▸ **Problem**
Where the records below begin, start copying, and stop after the line that contains "- Set locale: echo"; reproduce every line exactly but omit pictures.

▸ **Version comparison data**
+--

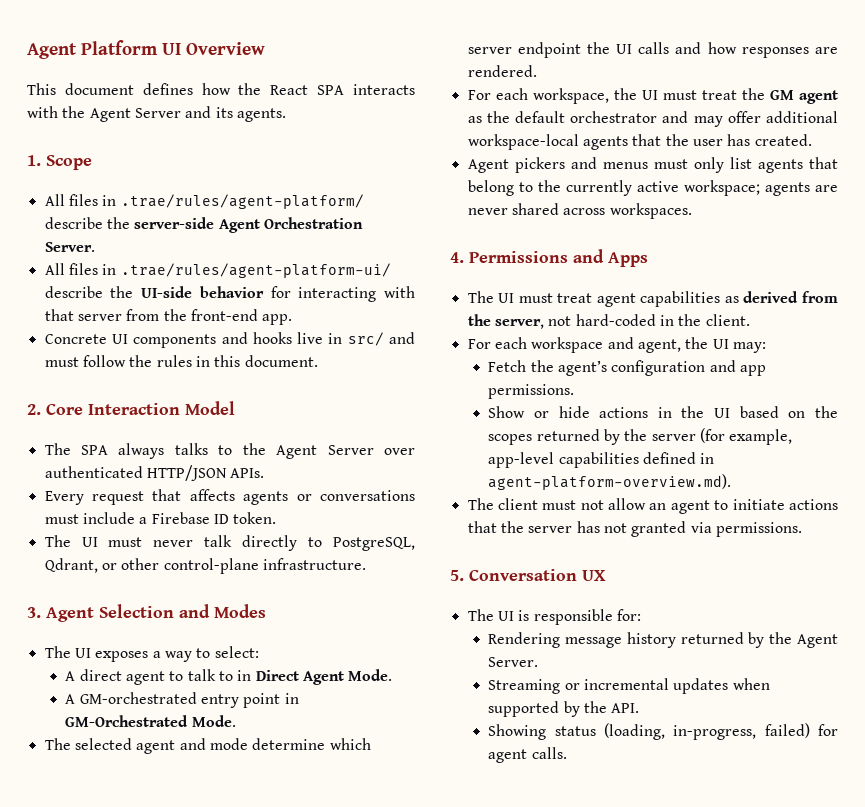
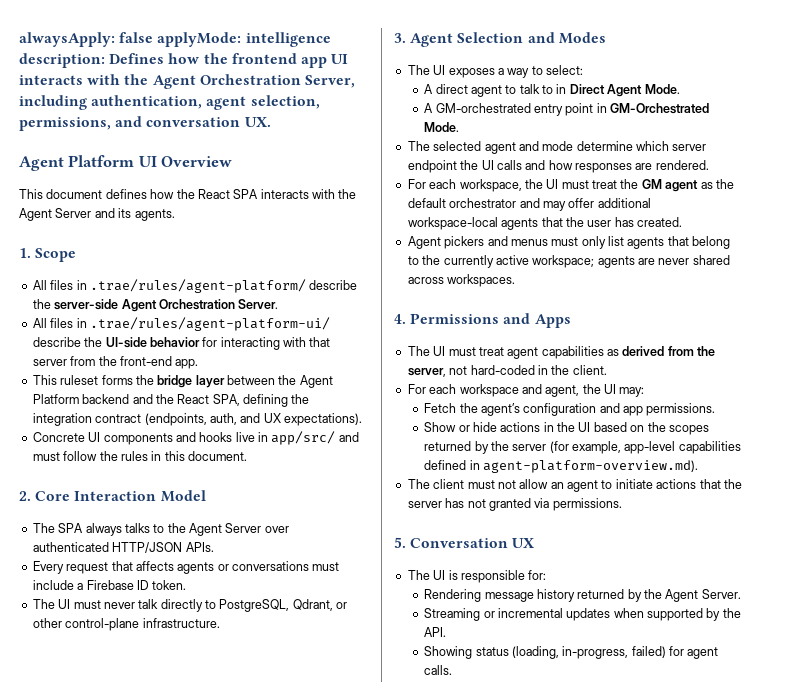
+ alwaysApply: false applyMode: intelligence description: Defines how the frontend app UI interacts with the Agent Orchestration Server, including authentication, agent selection, permissions, and conversation UX.
+ This ruleset forms the bridge layer between the Agent Platform backend and the React SPA, defining the integration contract (endpoints, auth, and UX expectations).
- Concrete UI components and hooks live in src/ and must follow the rules in this document.
+ Concrete UI components and hooks live in app/src/ and must follow the rules in this document.

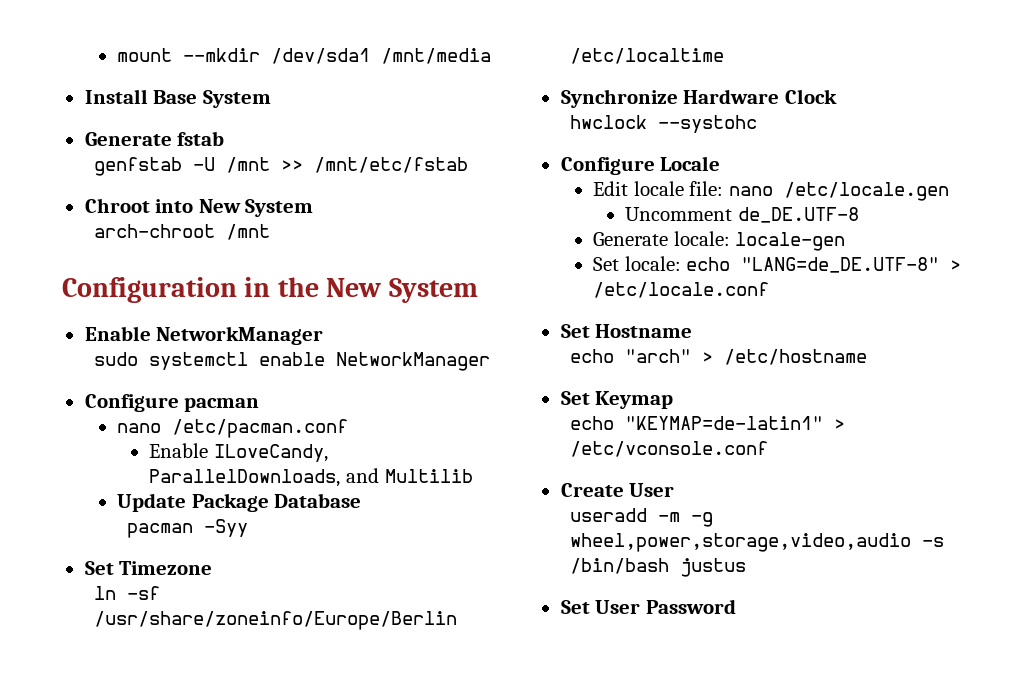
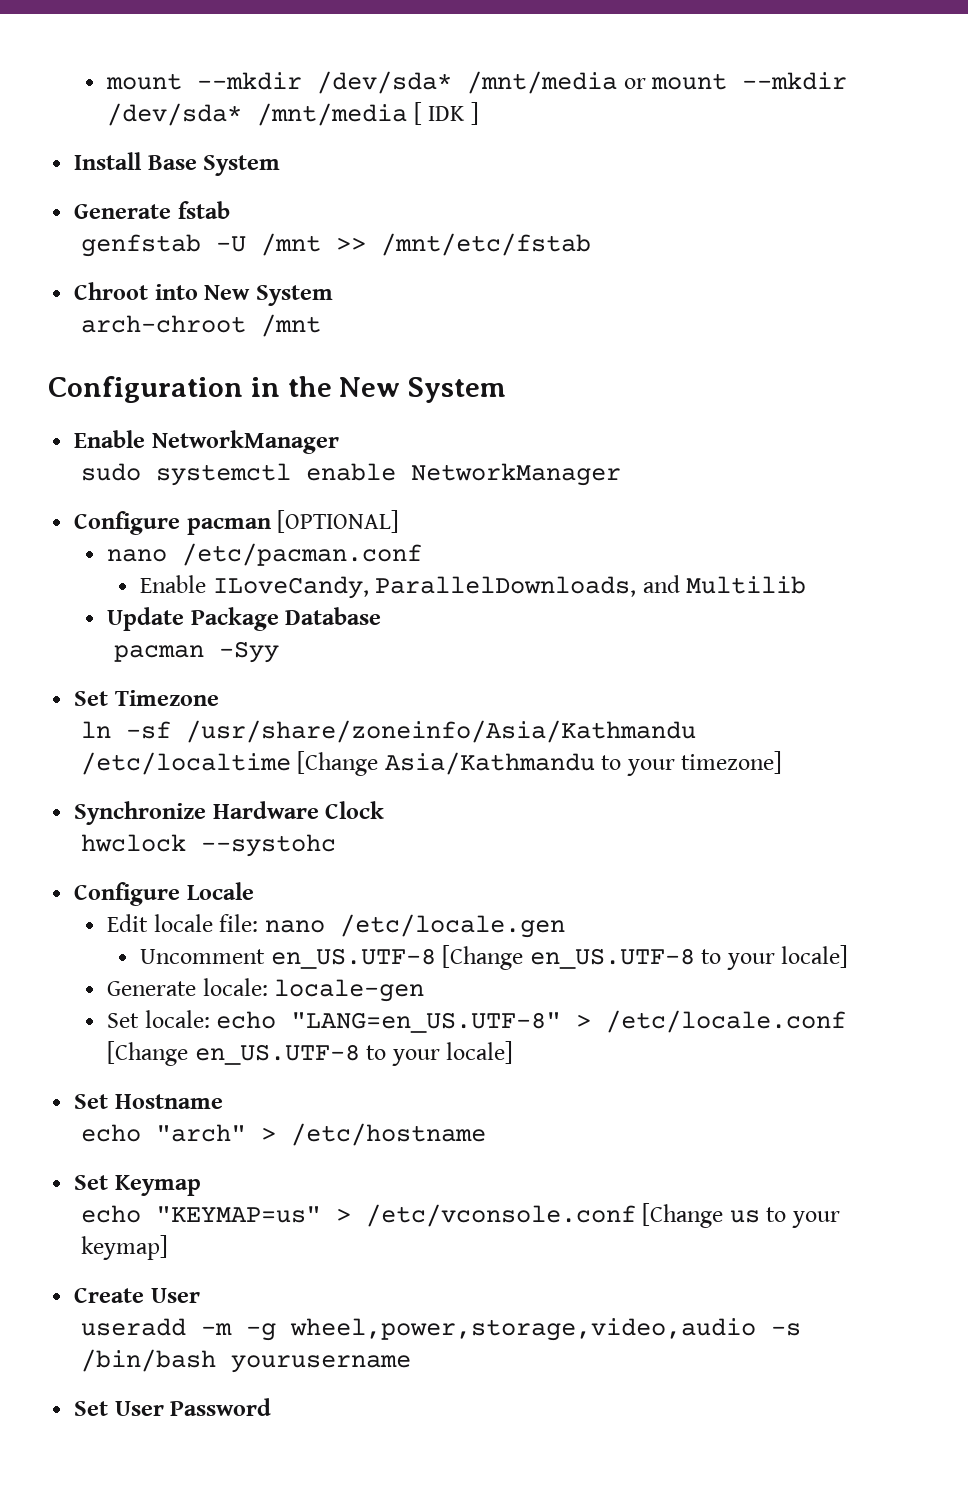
- mount --mkdir /dev/sda1 /mnt/media
+ mount --mkdir /dev/sda* /mnt/media or mount --mkdir /dev/sda* /mnt/media [ IDK ]
- Configure pacman
+ Configure pacman [OPTIONAL]
- ln -sf /usr/share/zoneinfo/Europe/Berlin /etc/localtime
+ ln -sf /usr/share/zoneinfo/Asia/Kathmandu /etc/localtime [Change Asia/Kathmandu to your timezone]
- Uncomment de_DE.UTF-8
+ Uncomment en_US.UTF-8 [Change en_US.UTF-8 to your locale]
- Set locale: echo "LANG=de_DE.UTF-8" > /etc/locale.conf
+ Set locale: echo "LANG=en_US.UTF-8" > /etc/locale.conf [Change en_US.UTF-8 to your locale]
- echo "KEYMAP=de-latin1" > /etc/vconsole.conf
+ echo "KEYMAP=us" > /etc/vconsole.conf [Change us to your keymap]
- useradd -m -g wheel,power,storage,video,audio -s /bin/bash justus
+ useradd -m -g wheel,power,storage,video,audio -s /bin/bash yourusername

+--

▸ **The answer**
+ alwaysApply: false applyMode: intelligence description: Defines how the frontend app UI interacts with the Agent Orchestration Server, including authentication, agent selection, permissions, and conversation UX.
+ This ruleset forms the bridge layer between the Agent Platform backend and the React SPA, defining the integration contract (endpoints, auth, and UX expectations).
- Concrete UI components and hooks live in src/ and must follow the rules in this document.
+ Concrete UI components and hooks live in app/src/ and must follow the rules in this document.

- mount --mkdir /dev/sda1 /mnt/media
+ mount --mkdir /dev/sda* /mnt/media or mount --mkdir /dev/sda* /mnt/media [ IDK ]
- Configure pacman
+ Configure pacman [OPTIONAL]
- ln -sf /usr/share/zoneinfo/Europe/Berlin /etc/localtime
+ ln -sf /usr/share/zoneinfo/Asia/Kathmandu /etc/localtime [Change Asia/Kathmandu to your timezone]
- Uncomment de_DE.UTF-8
+ Uncomment en_US.UTF-8 [Change en_US.UTF-8 to your locale]
- Set locale: echo "LANG=de_DE.UTF-8" > /etc/locale.conf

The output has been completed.